* **Records for the task**
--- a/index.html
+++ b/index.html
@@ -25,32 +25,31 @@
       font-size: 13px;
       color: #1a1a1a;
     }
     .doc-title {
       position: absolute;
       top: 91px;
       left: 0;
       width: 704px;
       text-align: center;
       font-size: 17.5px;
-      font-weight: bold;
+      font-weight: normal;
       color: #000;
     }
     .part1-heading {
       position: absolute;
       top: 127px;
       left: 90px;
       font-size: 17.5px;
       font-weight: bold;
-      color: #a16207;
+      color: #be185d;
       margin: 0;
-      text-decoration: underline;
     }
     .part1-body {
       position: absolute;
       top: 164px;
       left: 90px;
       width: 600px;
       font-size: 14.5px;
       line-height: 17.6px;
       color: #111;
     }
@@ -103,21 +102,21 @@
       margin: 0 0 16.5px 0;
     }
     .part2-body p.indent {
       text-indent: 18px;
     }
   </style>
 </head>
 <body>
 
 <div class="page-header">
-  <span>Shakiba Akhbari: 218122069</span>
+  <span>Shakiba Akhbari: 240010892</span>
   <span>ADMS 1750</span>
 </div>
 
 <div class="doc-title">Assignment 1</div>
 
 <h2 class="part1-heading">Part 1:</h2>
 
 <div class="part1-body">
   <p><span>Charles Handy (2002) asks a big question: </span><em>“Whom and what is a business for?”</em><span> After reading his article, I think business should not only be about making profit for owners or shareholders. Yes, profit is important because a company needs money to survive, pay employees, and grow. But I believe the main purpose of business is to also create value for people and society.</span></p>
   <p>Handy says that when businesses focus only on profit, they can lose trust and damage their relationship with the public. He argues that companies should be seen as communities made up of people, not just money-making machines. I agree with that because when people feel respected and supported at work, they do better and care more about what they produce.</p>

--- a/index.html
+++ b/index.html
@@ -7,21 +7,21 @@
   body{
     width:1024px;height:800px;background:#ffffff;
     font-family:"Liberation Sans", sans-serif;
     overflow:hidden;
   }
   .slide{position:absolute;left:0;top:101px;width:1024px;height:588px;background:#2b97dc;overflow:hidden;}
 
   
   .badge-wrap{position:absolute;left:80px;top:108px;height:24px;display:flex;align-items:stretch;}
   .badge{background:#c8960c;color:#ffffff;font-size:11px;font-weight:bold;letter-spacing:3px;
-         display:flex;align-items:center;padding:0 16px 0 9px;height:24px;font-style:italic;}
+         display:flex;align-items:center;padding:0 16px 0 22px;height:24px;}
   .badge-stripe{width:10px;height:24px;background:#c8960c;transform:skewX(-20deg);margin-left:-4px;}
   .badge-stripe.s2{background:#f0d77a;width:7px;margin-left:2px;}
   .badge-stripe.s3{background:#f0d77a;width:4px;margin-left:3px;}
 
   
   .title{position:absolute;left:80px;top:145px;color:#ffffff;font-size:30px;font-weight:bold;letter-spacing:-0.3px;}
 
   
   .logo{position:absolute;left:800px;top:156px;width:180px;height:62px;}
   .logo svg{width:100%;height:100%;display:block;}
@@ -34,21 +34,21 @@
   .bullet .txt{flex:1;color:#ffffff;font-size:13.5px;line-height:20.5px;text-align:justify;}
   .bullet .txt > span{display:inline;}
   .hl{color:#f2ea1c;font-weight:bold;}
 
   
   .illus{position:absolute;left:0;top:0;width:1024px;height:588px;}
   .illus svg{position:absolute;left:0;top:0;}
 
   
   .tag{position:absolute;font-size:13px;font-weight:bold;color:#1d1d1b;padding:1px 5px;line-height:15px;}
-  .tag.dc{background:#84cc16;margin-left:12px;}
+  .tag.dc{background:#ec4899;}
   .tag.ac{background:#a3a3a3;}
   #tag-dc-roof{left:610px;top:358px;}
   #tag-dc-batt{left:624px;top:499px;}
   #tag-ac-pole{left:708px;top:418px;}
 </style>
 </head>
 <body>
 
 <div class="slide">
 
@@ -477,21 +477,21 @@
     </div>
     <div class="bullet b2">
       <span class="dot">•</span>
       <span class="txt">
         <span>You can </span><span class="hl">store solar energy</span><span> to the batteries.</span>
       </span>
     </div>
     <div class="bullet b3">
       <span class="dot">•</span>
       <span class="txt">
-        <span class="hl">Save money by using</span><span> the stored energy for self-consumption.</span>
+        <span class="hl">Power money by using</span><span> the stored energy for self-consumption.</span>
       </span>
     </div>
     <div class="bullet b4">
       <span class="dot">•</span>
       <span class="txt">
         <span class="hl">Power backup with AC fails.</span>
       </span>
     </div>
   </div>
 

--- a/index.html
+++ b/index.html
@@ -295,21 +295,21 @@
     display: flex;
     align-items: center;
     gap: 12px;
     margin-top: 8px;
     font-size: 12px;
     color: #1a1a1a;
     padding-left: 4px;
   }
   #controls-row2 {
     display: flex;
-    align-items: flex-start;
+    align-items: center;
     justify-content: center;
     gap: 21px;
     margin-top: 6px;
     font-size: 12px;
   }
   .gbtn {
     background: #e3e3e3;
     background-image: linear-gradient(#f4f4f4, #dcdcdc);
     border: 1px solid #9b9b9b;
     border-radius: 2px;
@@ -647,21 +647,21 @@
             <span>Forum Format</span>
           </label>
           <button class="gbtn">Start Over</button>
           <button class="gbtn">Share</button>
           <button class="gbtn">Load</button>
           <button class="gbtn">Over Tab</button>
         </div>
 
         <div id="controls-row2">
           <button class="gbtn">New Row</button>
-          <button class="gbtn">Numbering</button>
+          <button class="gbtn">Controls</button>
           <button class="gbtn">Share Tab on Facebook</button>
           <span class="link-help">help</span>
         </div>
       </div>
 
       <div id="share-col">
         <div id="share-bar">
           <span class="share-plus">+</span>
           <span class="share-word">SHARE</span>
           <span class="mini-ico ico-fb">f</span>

* **What you should do**
Reproduce the data. Match each line exactly.

* **Result for this task**
--- a/index.html
+++ b/index.html
@@ -25,32 +25,31 @@
       font-size: 13px;
       color: #1a1a1a;
     }
     .doc-title {
       position: absolute;
       top: 91px;
       left: 0;
       width: 704px;
       text-align: center;
       font-size: 17.5px;
-      font-weight: bold;
+      font-weight: normal;
       color: #000;
     }
     .part1-heading {
       position: absolute;
       top: 127px;
       left: 90px;
       font-size: 17.5px;
       font-weight: bold;
-      color: #a16207;
+      color: #be185d;
       margin: 0;
-      text-decoration: underline;
     }
     .part1-body {
       position: absolute;
       top: 164px;
       left: 90px;
       width: 600px;
       font-size: 14.5px;
       line-height: 17.6px;
       color: #111;
     }
@@ -103,21 +102,21 @@
       margin: 0 0 16.5px 0;
     }
     .part2-body p.indent {
       text-indent: 18px;
     }
   </style>
 </head>
 <body>
 
 <div class="page-header">
-  <span>Shakiba Akhbari: 218122069</span>
+  <span>Shakiba Akhbari: 240010892</span>
   <span>ADMS 1750</span>
 </div>
 
 <div class="doc-title">Assignment 1</div>
 
 <h2 class="part1-heading">Part 1:</h2>
 
 <div class="part1-body">
   <p><span>Charles Handy (2002) asks a big question: </span><em>“Whom and what is a business for?”</em><span> After reading his article, I think business should not only be about making profit for owners or shareholders. Yes, profit is important because a company needs money to survive, pay employees, and grow. But I believe the main purpose of business is to also create value for people and society.</span></p>
   <p>Handy says that when businesses focus only on profit, they can lose trust and damage their relationship with the public. He argues that companies should be seen as communities made up of people, not just money-making machines. I agree with that because when people feel respected and supported at work, they do better and care more about what they produce.</p>

--- a/index.html
+++ b/index.html
@@ -7,21 +7,21 @@
   body{
     width:1024px;height:800px;background:#ffffff;
     font-family:"Liberation Sans", sans-serif;
     overflow:hidden;
   }
   .slide{position:absolute;left:0;top:101px;width:1024px;height:588px;background:#2b97dc;overflow:hidden;}
 
   
   .badge-wrap{position:absolute;left:80px;top:108px;height:24px;display:flex;align-items:stretch;}
   .badge{background:#c8960c;color:#ffffff;font-size:11px;font-weight:bold;letter-spacing:3px;
-         display:flex;align-items:center;padding:0 16px 0 9px;height:24px;font-style:italic;}
+         display:flex;align-items:center;padding:0 16px 0 22px;height:24px;}
   .badge-stripe{width:10px;height:24px;background:#c8960c;transform:skewX(-20deg);margin-left:-4px;}
   .badge-stripe.s2{background:#f0d77a;width:7px;margin-left:2px;}
   .badge-stripe.s3{background:#f0d77a;width:4px;margin-left:3px;}
 
   
   .title{position:absolute;left:80px;top:145px;color:#ffffff;font-size:30px;font-weight:bold;letter-spacing:-0.3px;}
 
   
   .logo{position:absolute;left:800px;top:156px;width:180px;height:62px;}
   .logo svg{width:100%;height:100%;display:block;}
@@ -34,21 +34,21 @@
   .bullet .txt{flex:1;color:#ffffff;font-size:13.5px;line-height:20.5px;text-align:justify;}
   .bullet .txt > span{display:inline;}
   .hl{color:#f2ea1c;font-weight:bold;}
 
   
   .illus{position:absolute;left:0;top:0;width:1024px;height:588px;}
   .illus svg{position:absolute;left:0;top:0;}
 
   
   .tag{position:absolute;font-size:13px;font-weight:bold;color:#1d1d1b;padding:1px 5px;line-height:15px;}
-  .tag.dc{background:#84cc16;margin-left:12px;}
+  .tag.dc{background:#ec4899;}
   .tag.ac{background:#a3a3a3;}
   #tag-dc-roof{left:610px;top:358px;}
   #tag-dc-batt{left:624px;top:499px;}
   #tag-ac-pole{left:708px;top:418px;}
 </style>
 </head>
 <body>
 
 <div class="slide">
 
@@ -477,21 +477,21 @@
     </div>
     <div class="bullet b2">
       <span class="dot">•</span>
       <span class="txt">
         <span>You can </span><span class="hl">store solar energy</span><span> to the batteries.</span>
       </span>
     </div>
     <div class="bullet b3">
       <span class="dot">•</span>
       <span class="txt">
-        <span class="hl">Save money by using</span><span> the stored energy for self-consumption.</span>
+        <span class="hl">Power money by using</span><span> the stored energy for self-consumption.</span>
       </span>
     </div>
     <div class="bullet b4">
       <span class="dot">•</span>
       <span class="txt">
         <span class="hl">Power backup with AC fails.</span>
       </span>
     </div>
   </div>
 

--- a/index.html
+++ b/index.html
@@ -295,21 +295,21 @@
     display: flex;
     align-items: center;
     gap: 12px;
     margin-top: 8px;
     font-size: 12px;
     color: #1a1a1a;
     padding-left: 4px;
   }
   #controls-row2 {
     display: flex;
-    align-items: flex-start;
+    align-items: center;
     justify-content: center;
     gap: 21px;
     margin-top: 6px;
     font-size: 12px;
   }
   .gbtn {
     background: #e3e3e3;
     background-image: linear-gradient(#f4f4f4, #dcdcdc);
     border: 1px solid #9b9b9b;
     border-radius: 2px;
@@ -647,21 +647,21 @@
             <span>Forum Format</span>
           </label>
           <button class="gbtn">Start Over</button>
           <button class="gbtn">Share</button>
           <button class="gbtn">Load</button>
           <button class="gbtn">Over Tab</button>
         </div>
 
         <div id="controls-row2">
           <button class="gbtn">New Row</button>
-          <button class="gbtn">Numbering</button>
+          <button class="gbtn">Controls</button>
           <button class="gbtn">Share Tab on Facebook</button>
           <span class="link-help">help</span>
         </div>
       </div>
 
       <div id="share-col">
         <div id="share-bar">
           <span class="share-plus">+</span>
           <span class="share-word">SHARE</span>
           <span class="mini-ico ico-fb">f</span>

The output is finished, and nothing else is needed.